4.2         Use of Proceeds. The proceeds to the Company from the Loans shall
be used for general corporate purposes. 
 4.3         Confidentiality.
Lender acknowledges that the information received by it pursuant to this Agreement may be confidential and for its use only, and it will not use such confidential information in violation of the Exchange Act, or reproduce, disclose or disseminate
such information to any other person (other than its employees or agents having a need to know the contents of such information, each of whom are subject to written agreements containing restrictions on confidentiality and non-use substantially on
the terms set forth herein, and its attorneys), except in connection with the exercise of rights under this Agreement, unless the Company has made such information available to the public generally. 

5.          DEFINITIONS. As used herein the following terms not otherwise defined have the
following respective meanings: 
 “Action” means any pending or threatened claim, demand, notice, action,
suit, arbitration, proceeding or investigation. 
 “Affiliate” means, with respect to any person, any
person that, directly or indirectly, through one or more intermediaries, controls, is controlled by, or is under common control with, such person; and the term “control,” including the terms “controlling,” “controlled
by,” and “under common control with,” means the possession, direct or indirect, of the power to direct or cause the direction of the management and policies of a person, whether through the ownership of voting shares, by contract or
otherwise. 
 “business day” means any day, other than Saturday, Sunday or a legal holiday that banks
located in San Mateo County, California are not open for business. 
 “Dollars” or “$”
means dollars in lawful currency of the United States of America. 
 “Event of Default” shall have the
meaning set forth in the Notes. 
 “Exchange Act” means the Securities Exchange Act of 1934, as amended,
and the rules and regulations promulgated thereunder. 
 “Governmental Authority” (whether such term is
capitalized or not) means any United States (federal, state or local) or other non-US government, or governmental, regulatory or administrative authority, agency or commission. 

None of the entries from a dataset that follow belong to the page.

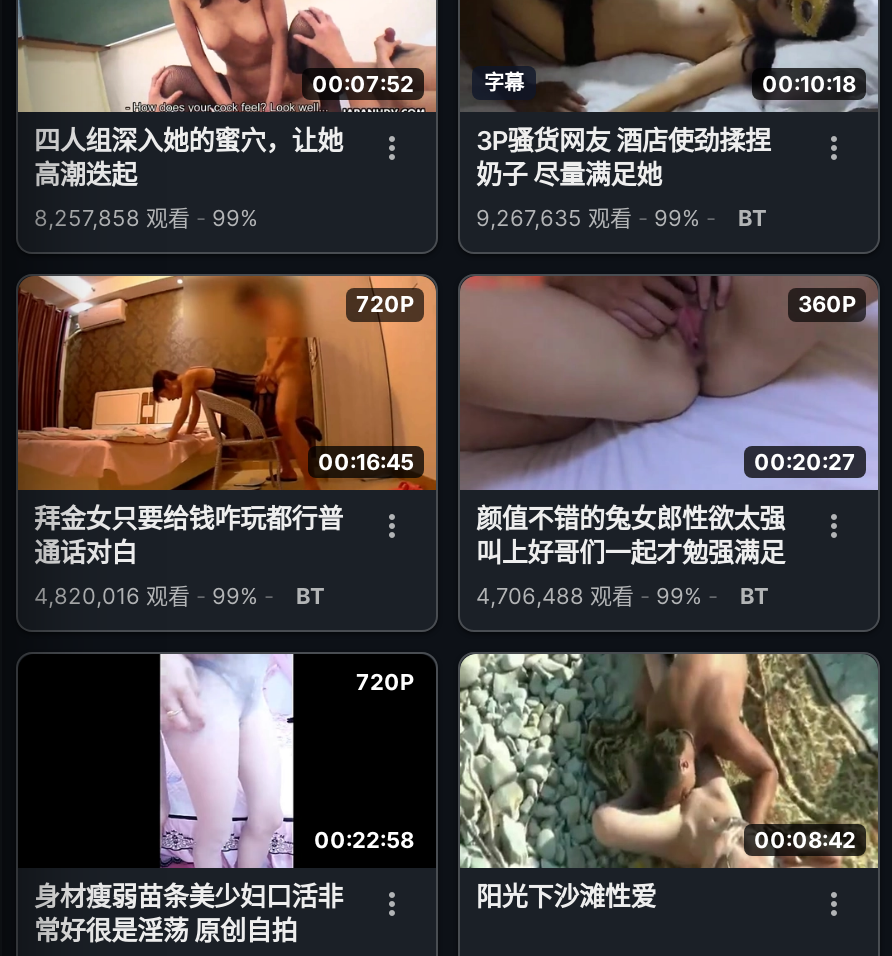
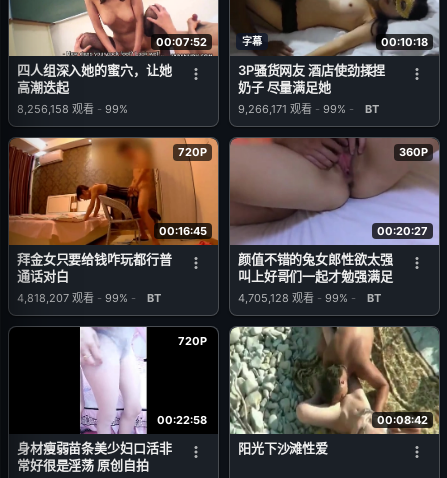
- 8,257,858观看 - 99%
+ 8,256,158观看 - 99%

- 9,267,635观看 - 99% - BT
+ 9,266,171观看 - 99% - BT

- 4,820,016观看 - 99% - BT
+ 4,818,207观看 - 99% - BT

- 4,706,488观看 - 99% - BT
+ 4,705,128观看 - 99% - BT
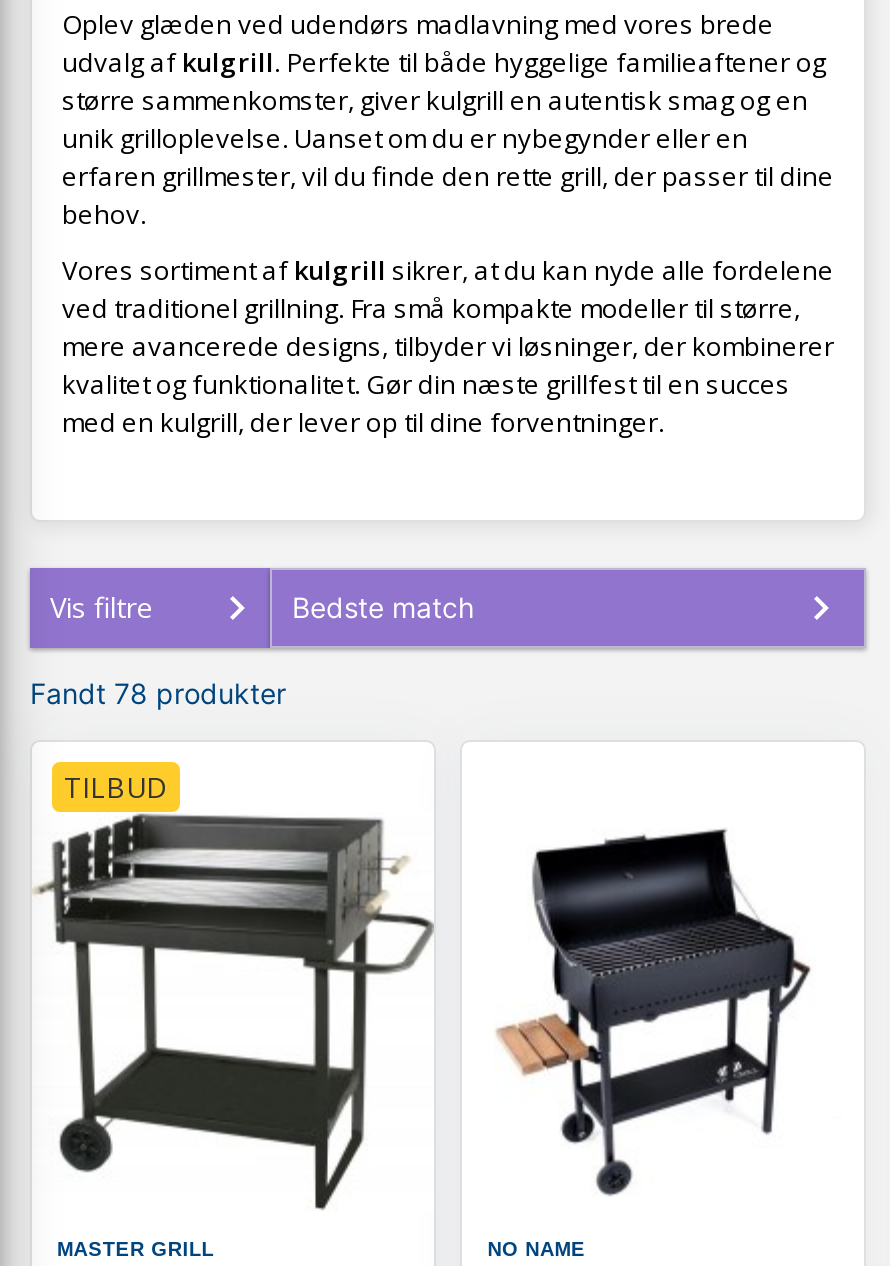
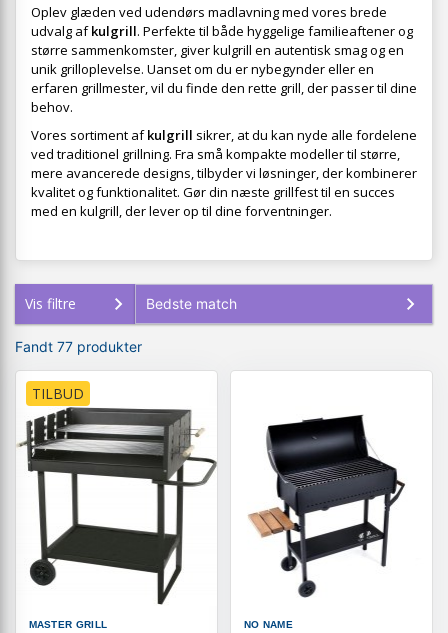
- Fandt 78 produkter
+ Fandt 77 produkter
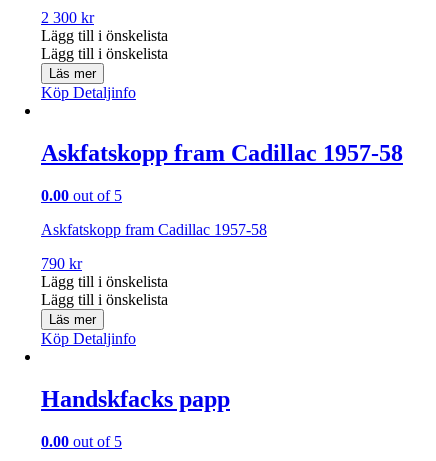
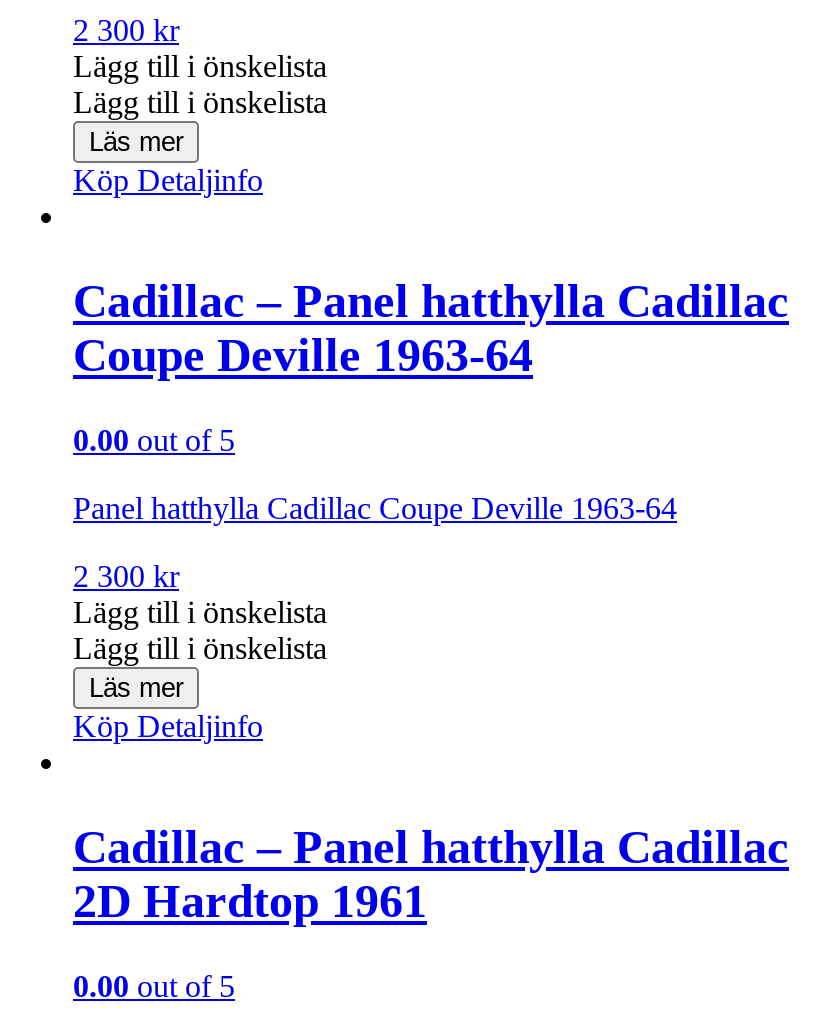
- Askfatskopp fram Cadillac 1957-58
+ Cadillac – Panel hatthylla Cadillac
+ Coupe Deville 1963-64

- Askfatskopp fram Cadillac 1957-58
+ Panel hatthylla Cadillac Coupe Deville 1963-64

- 790 kr
+ 2 300 kr

- Handskfacks papp
+ Cadillac – Panel hatthylla Cadillac
+ 2D Hardtop 1961
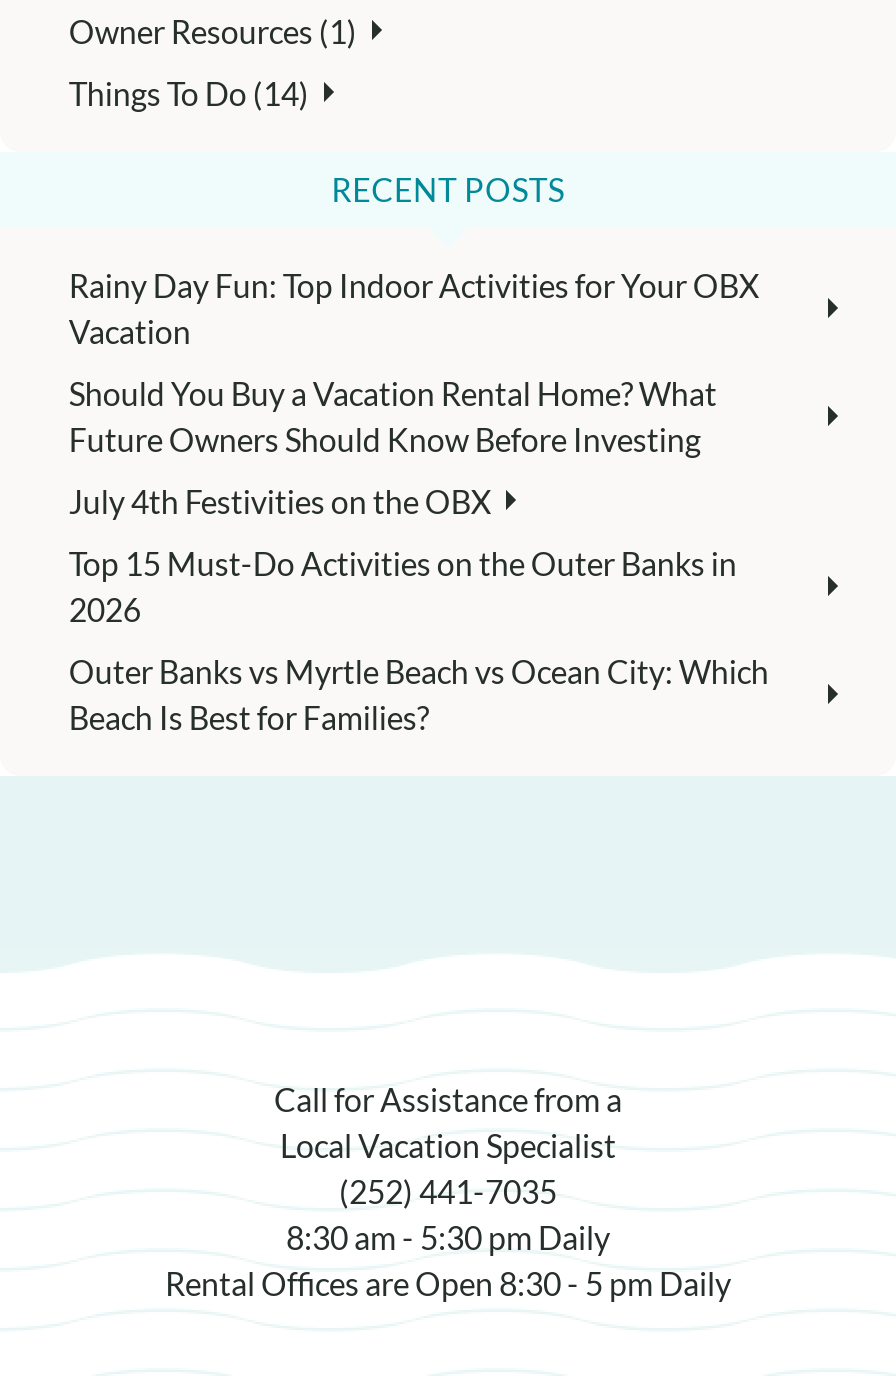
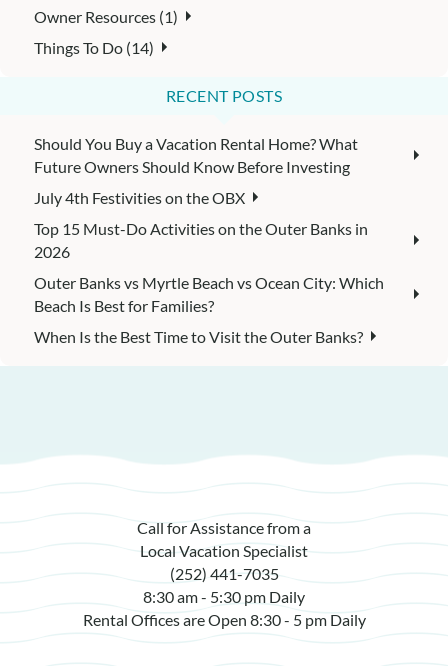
- Rainy Day Fun: Top Indoor Activities for Your OBX
- Vacation

moved up: Should You Buy a Vacation Rental Home? What | Future Owners Should Know Before Investing | July 4th Festivities on the OBX | Top 15 Must-Do Activities on the Outer Banks in | 2026 | Outer Banks vs Myrtle Beach vs Ocean City: Which | Beach Is Best for Families?

+ When Is the Best Time to Visit the Outer Banks?
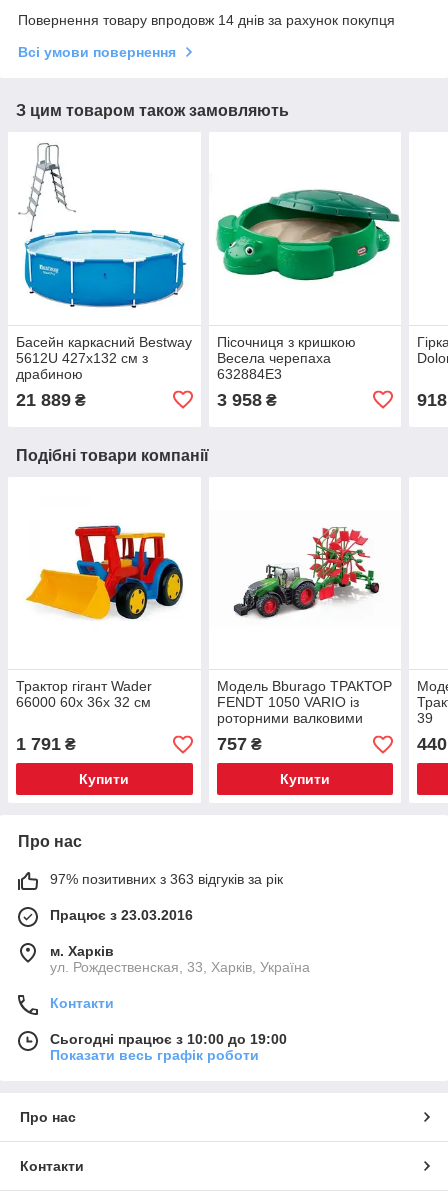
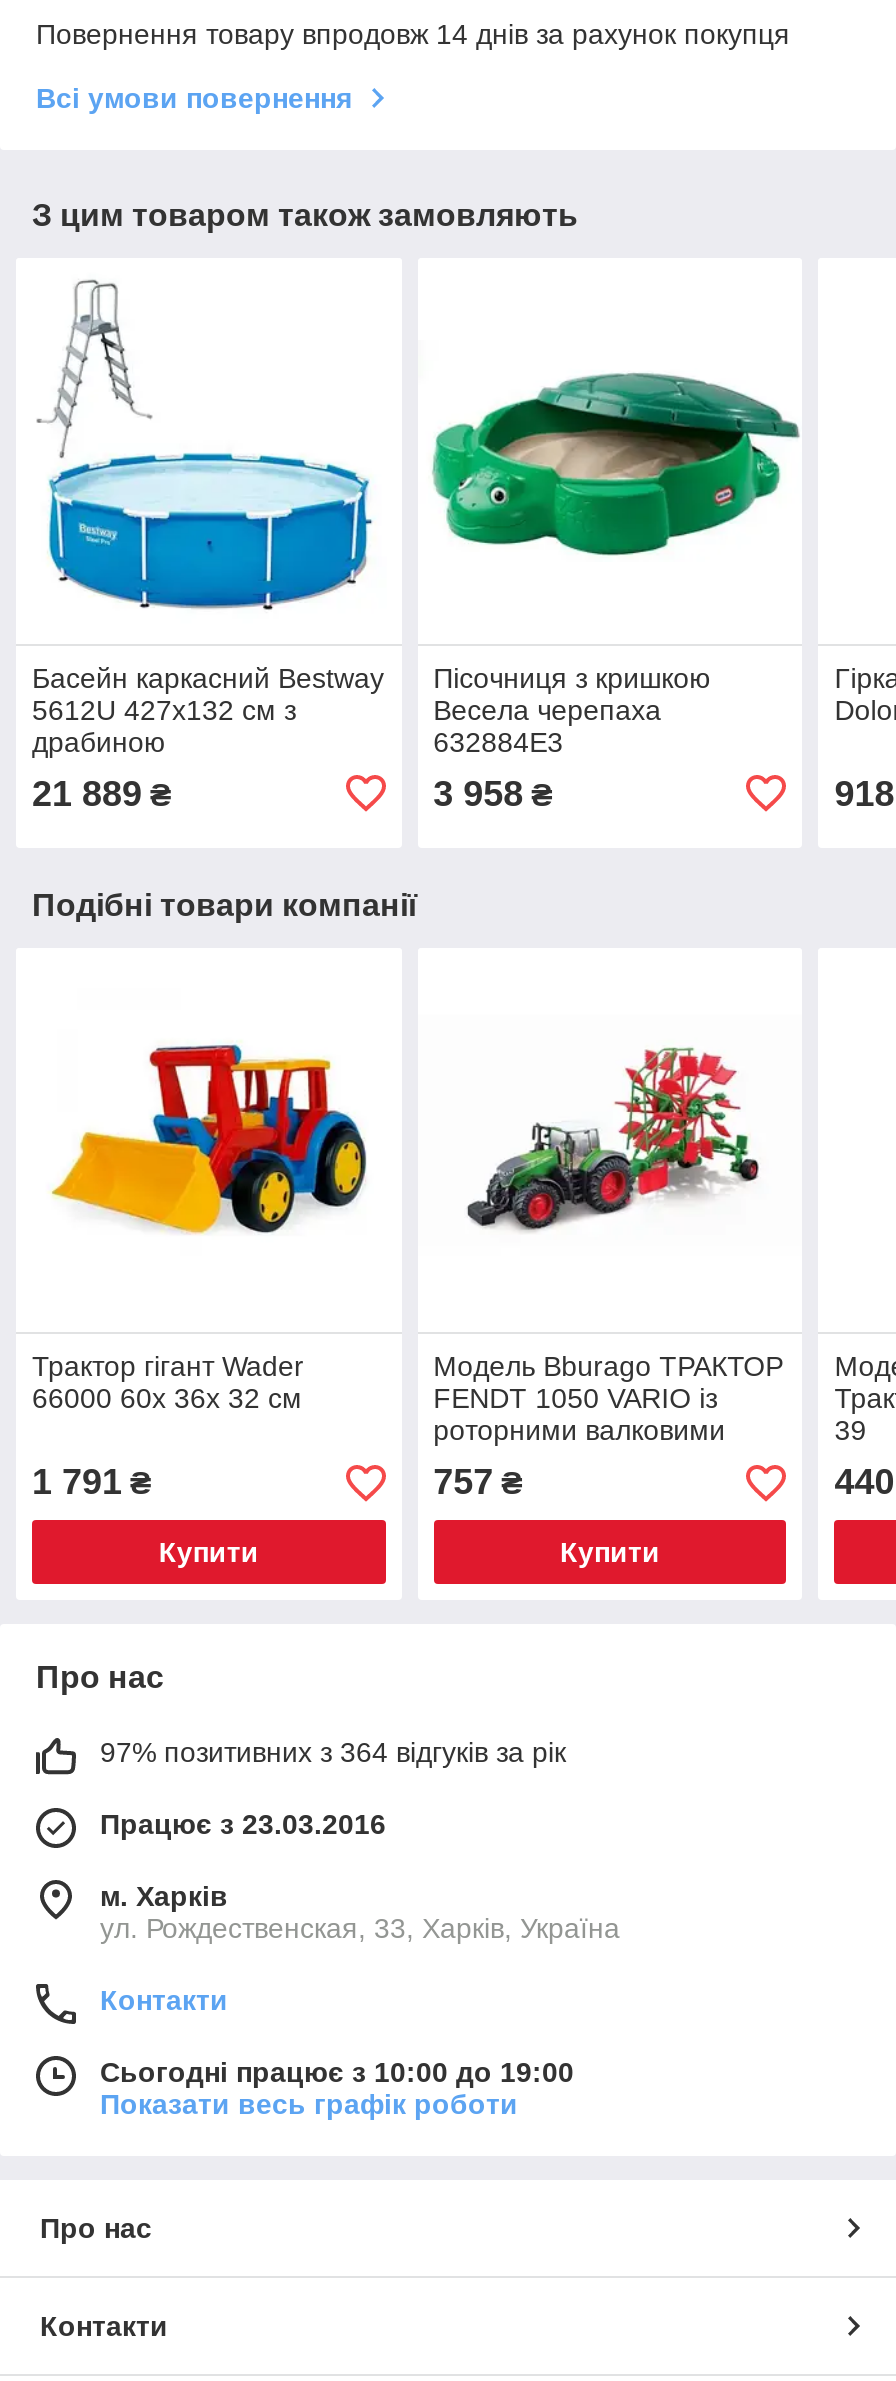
- 97% позитивних з 363 відгуків за рік
+ 97% позитивних з 364 відгуків за рік
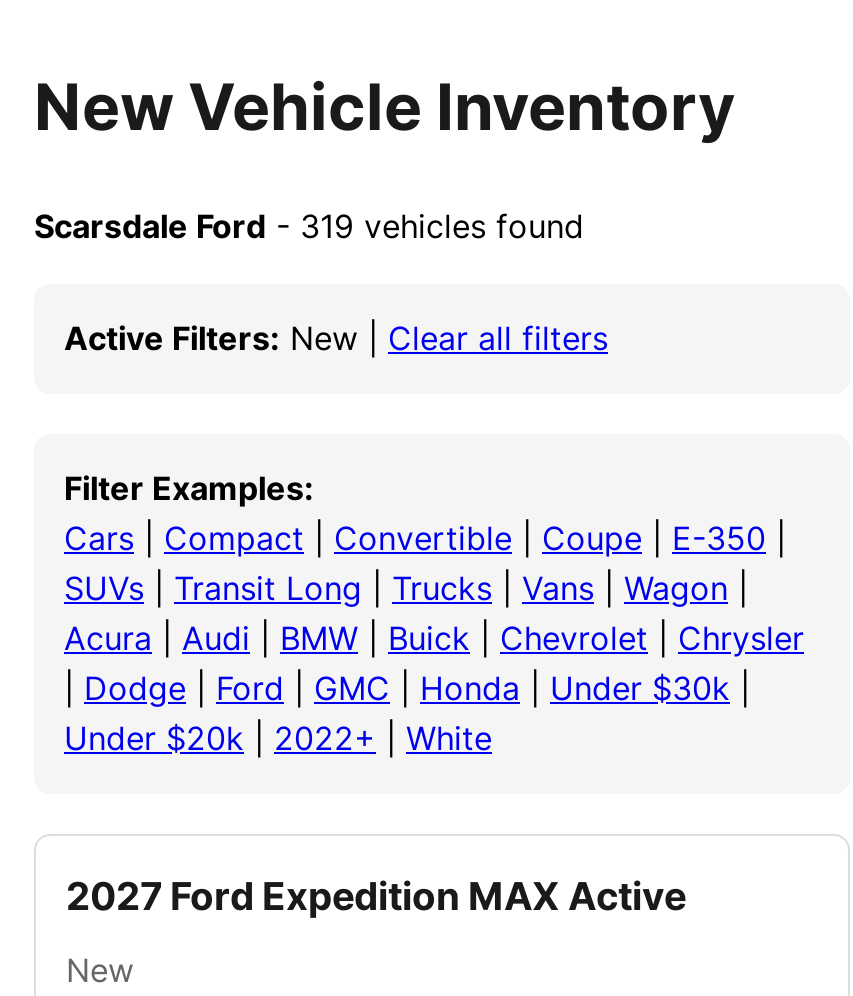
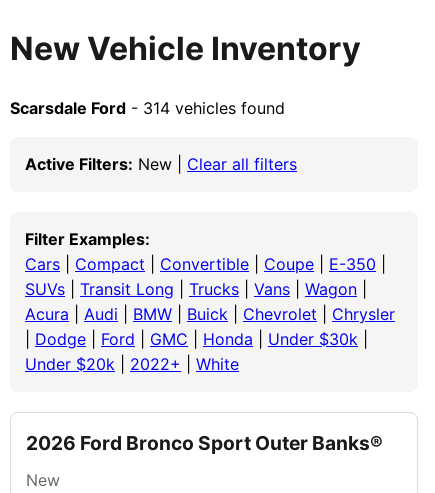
- Scarsdale Ford - 319 vehicles found
+ Scarsdale Ford - 314 vehicles found

- 2027 Ford Expedition MAX Active
+ 2026 Ford Bronco Sport Outer Banks®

“Law” (whether such term is capitalized or not) means national, supranational, state, provincial, municipal
or local statute, law, constitution, ordinance, code, regulation, rule, notice, court decision, interpretation, agency guidance, Order, resolution, corporate integrity agreement, stipulation, determination, requirement or rule of law (including
common law), code or edict issued, enacted, adopted, promulgated, implemented or otherwise put into effect by or under the authority of any Governmental Authority. 

  
 5 

 “Losses” means all claims, liabilities, damages, losses, costs,
payments, royalties and expenses incurred or suffered, or that are reasonably likely to be incurred or suffered, by a party with respect to or relating to an event, circumstance or state of facts, other than consequential or indirect damages,
losses, costs and expenses which are not asserted by a third party against Lender or any of its Affiliates. Losses shall specifically include court costs and the reasonable fees and expenses of legal counsel arising out of or relating to any direct
or third-party claims, demands, actions, causes of action, suits, litigations, arbitrations or liabilities. 

“Material Adverse Effect” means, with respect to a person, any change or effect that, when taken individually
or together with all other adverse changes or effects, is or is reasonably likely to be materially adverse to the business, results of operations or financial condition of such person, and its Subsidiaries, taken as a whole. 

“Order” means any order, writ, judgment, injunction, decree, determination or award. 

“Permit” (whether such term is capitalized or not) means all permits, registrations, franchises, grants,
authorizations (including marketing and testing authorizations), concessions, licenses, easements, variances, exceptions, exemptions, consents, certificates, clearances, approvals and Orders of any Governmental Authority. 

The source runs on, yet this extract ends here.